PROVIDED DATA |

-----

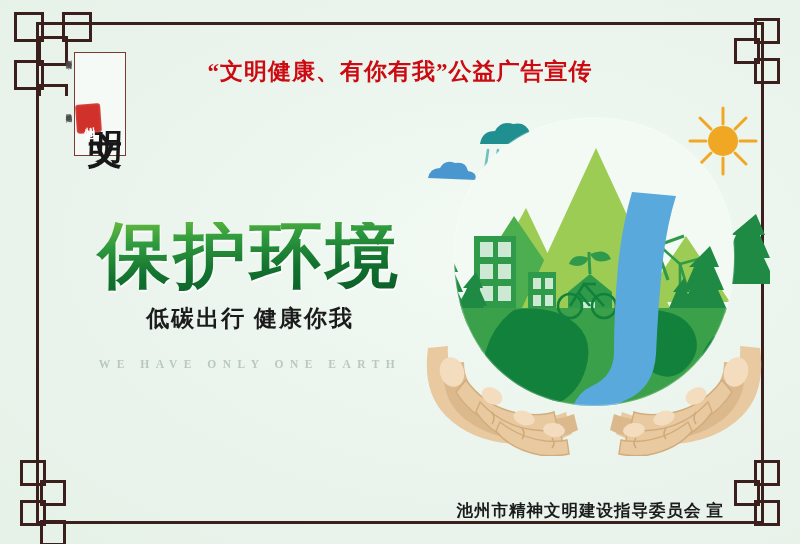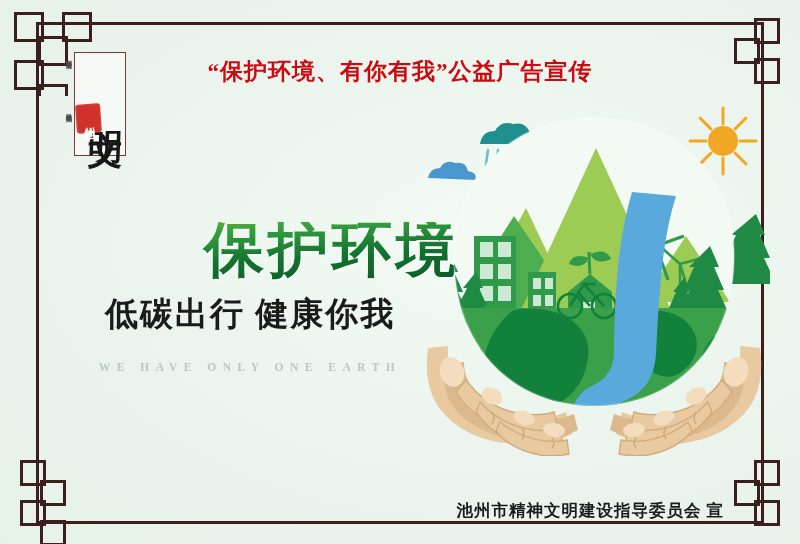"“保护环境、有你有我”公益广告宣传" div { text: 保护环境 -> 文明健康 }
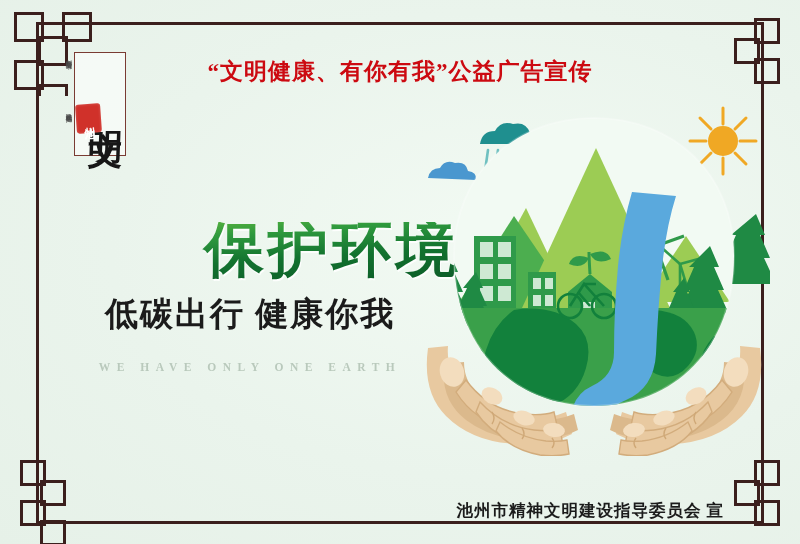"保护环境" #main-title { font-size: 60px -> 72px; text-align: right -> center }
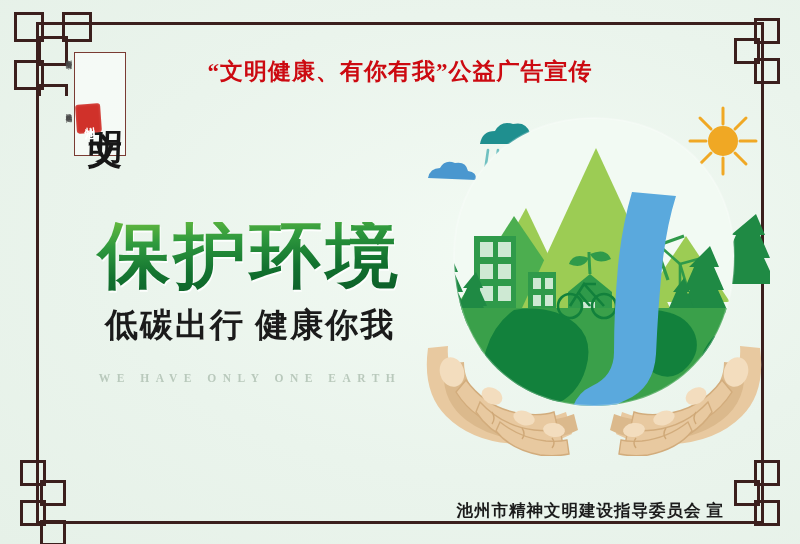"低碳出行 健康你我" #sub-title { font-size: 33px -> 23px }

-----

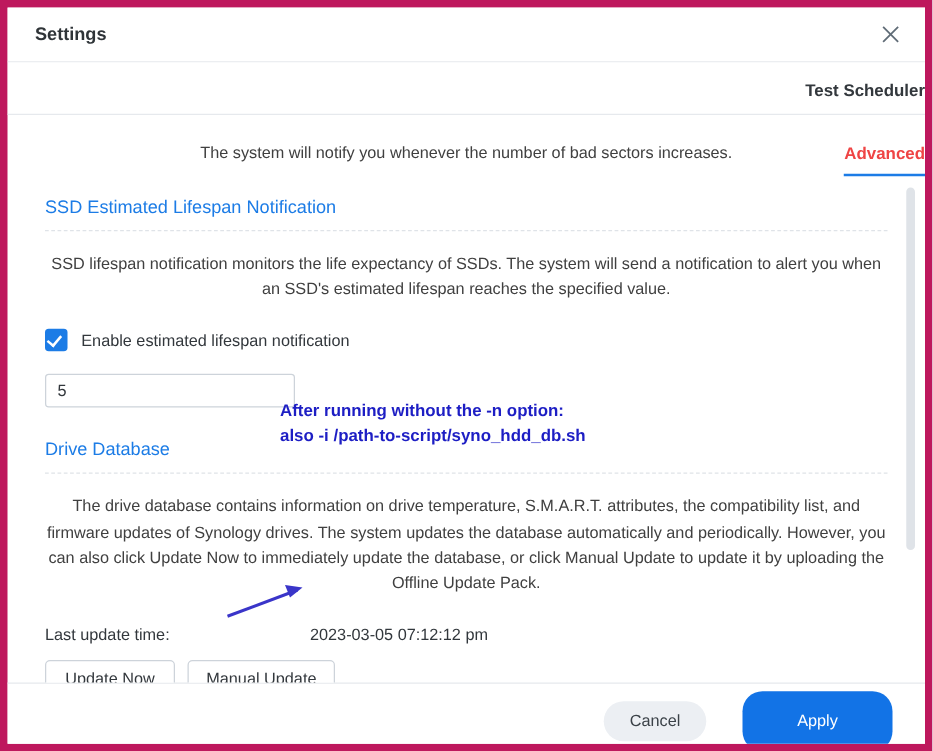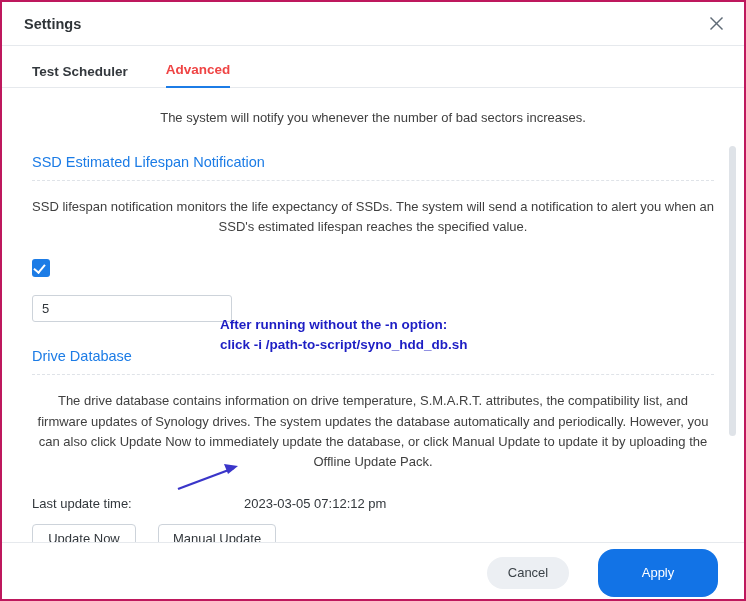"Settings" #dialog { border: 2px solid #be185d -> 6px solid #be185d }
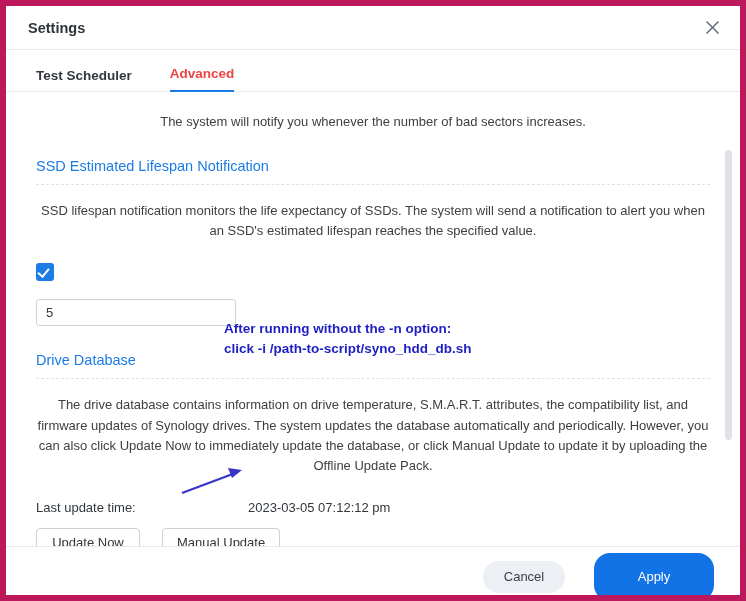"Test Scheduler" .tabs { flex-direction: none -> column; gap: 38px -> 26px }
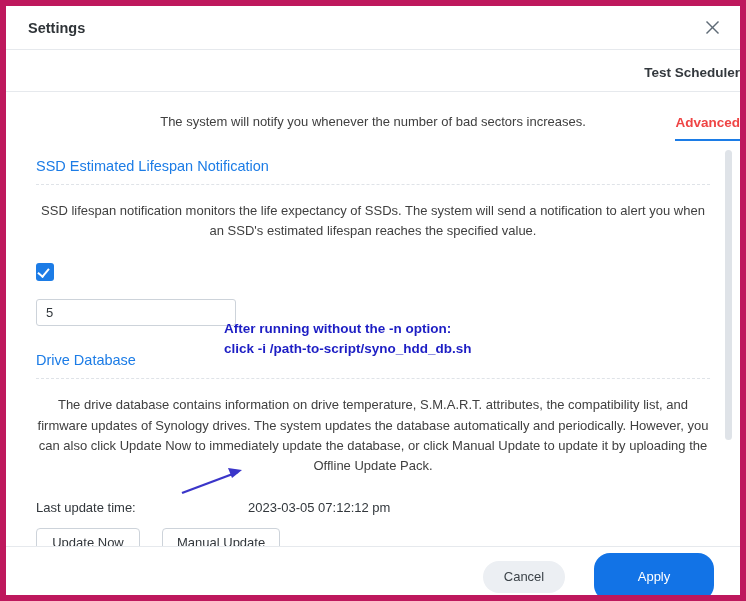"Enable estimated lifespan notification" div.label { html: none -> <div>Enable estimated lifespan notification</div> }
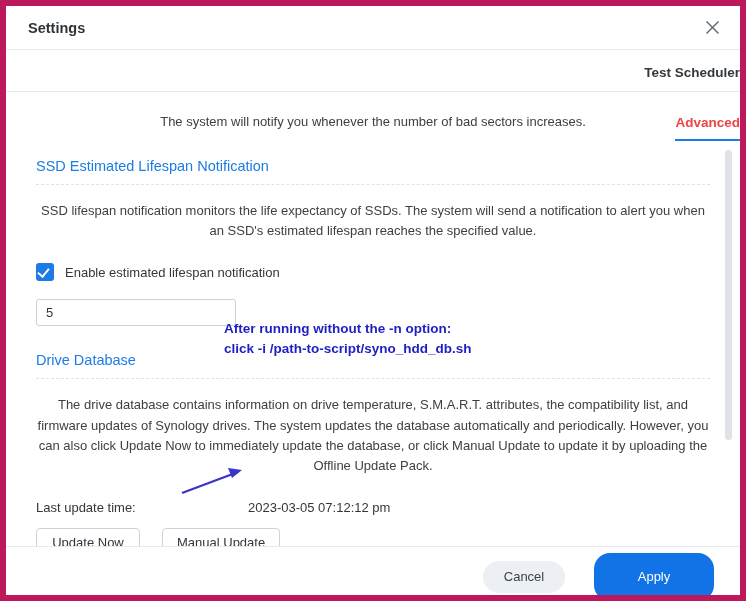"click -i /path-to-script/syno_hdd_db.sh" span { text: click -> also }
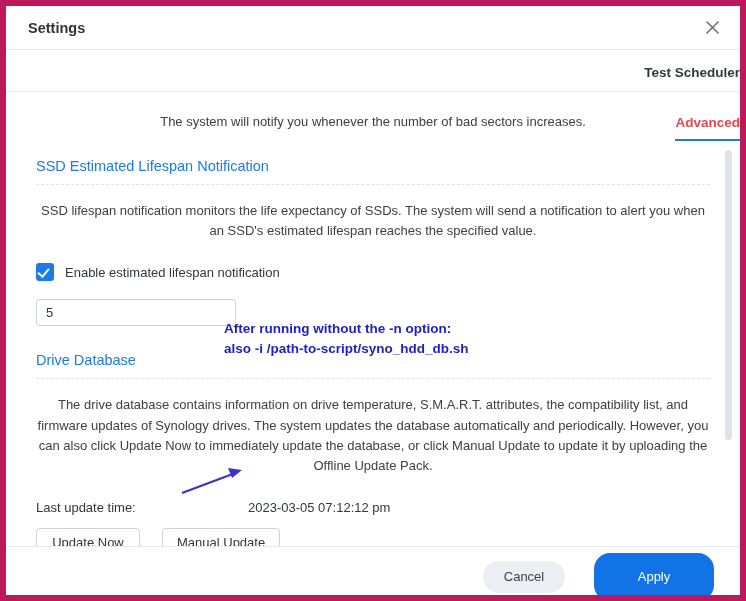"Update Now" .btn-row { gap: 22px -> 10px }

-----

ACTION ITEM | An exact copy is needed of the stretch above that opens with the line containing "border: 2px solid" and closes with the line containing "gap: 22px ->"; the pictures are not part of it.

RESULT OF THE TASK |
"Settings" #dialog { border: 2px solid #be185d -> 6px solid #be185d }
"Test Scheduler" .tabs { flex-direction: none -> column; gap: 38px -> 26px }
"Enable estimated lifespan notification" div.label { html: none -> <div>Enable estimated lifespan notification</div> }
"click -i /path-to-script/syno_hdd_db.sh" span { text: click -> also }
"Update Now" .btn-row { gap: 22px -> 10px }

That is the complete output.